Exercise aim :: Your copy of the lines below must match them exactly and contain no images.

*** Exercise material Section Begins ***

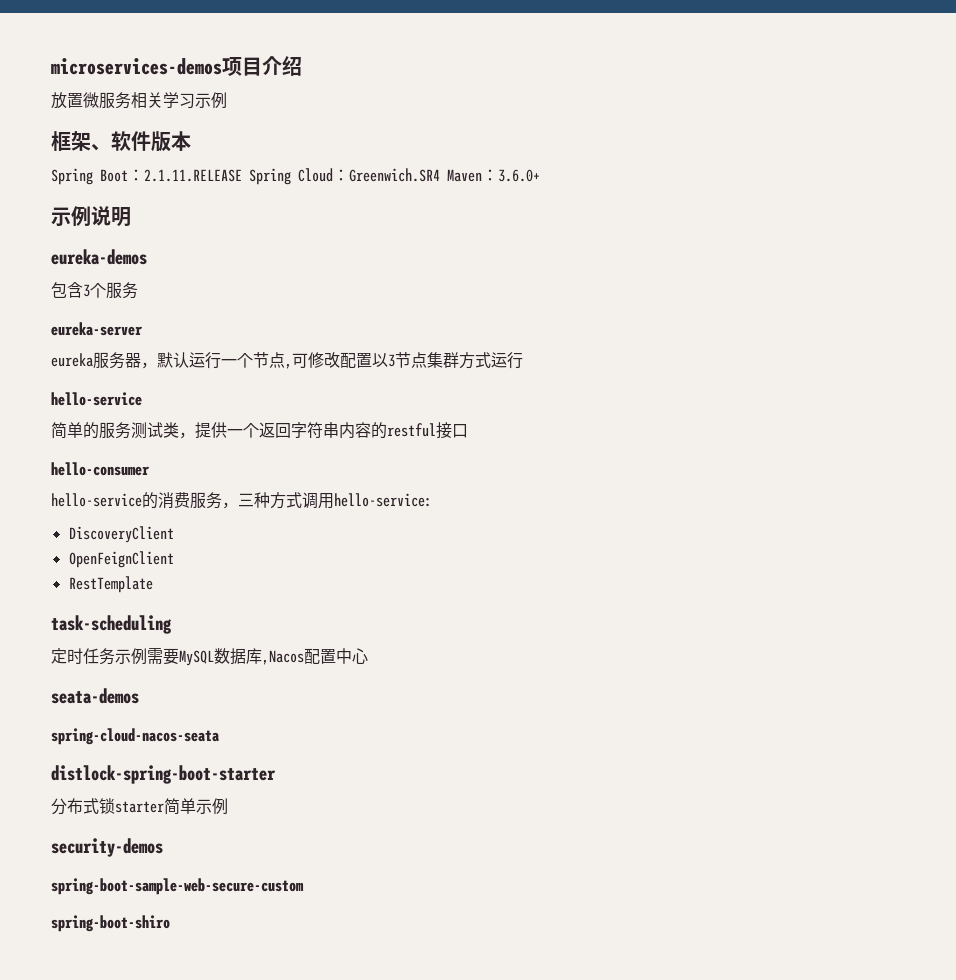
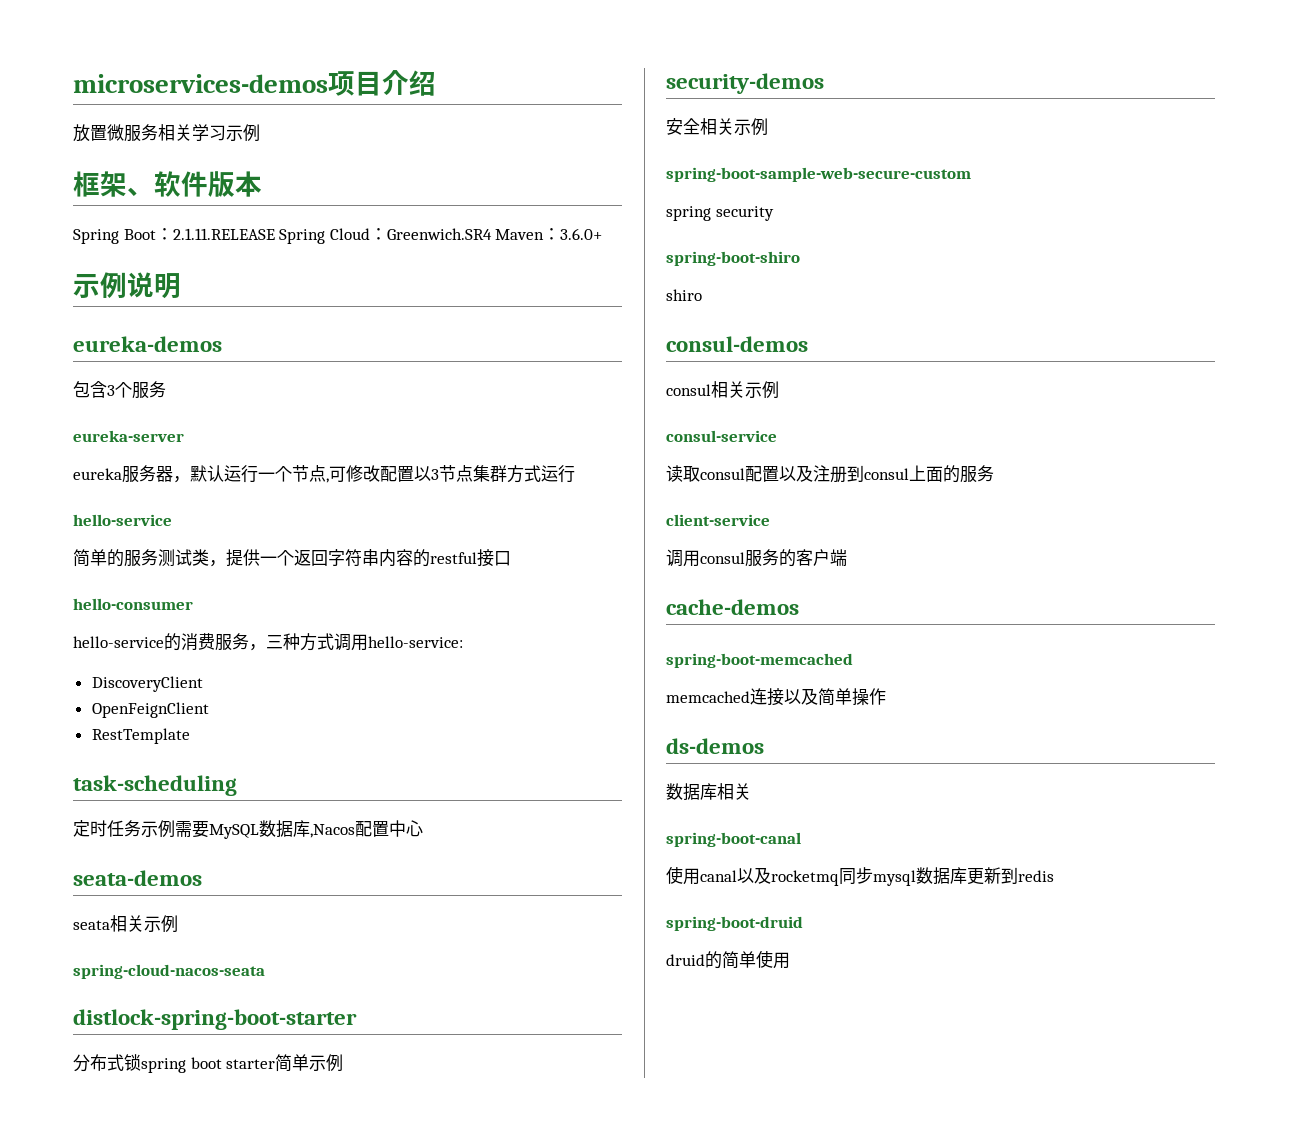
+ seata相关示例
- 分布式锁starter简单示例
+ 分布式锁spring boot starter简单示例
+ 安全相关示例
+ spring security
+ shiro
+ consul-demos
+ consul相关示例
+ consul-service
+ 读取consul配置以及注册到consul上面的服务
+ client-service
+ 调用consul服务的客户端
+ cache-demos
+ spring-boot-memcached
+ memcached连接以及简单操作
+ ds-demos
+ 数据库相关
+ spring-boot-canal
+ 使用canal以及rocketmq同步mysql数据库更新到redis
+ spring-boot-druid
+ druid的简单使用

*** Exercise material Section Ends ***

Problem solution ::
+ seata相关示例
- 分布式锁starter简单示例
+ 分布式锁spring boot starter简单示例
+ 安全相关示例
+ spring security
+ shiro
+ consul-demos
+ consul相关示例
+ consul-service
+ 读取consul配置以及注册到consul上面的服务
+ client-service
+ 调用consul服务的客户端
+ cache-demos
+ spring-boot-memcached
+ memcached连接以及简单操作
+ ds-demos
+ 数据库相关
+ spring-boot-canal
+ 使用canal以及rocketmq同步mysql数据库更新到redis
+ spring-boot-druid
+ druid的简单使用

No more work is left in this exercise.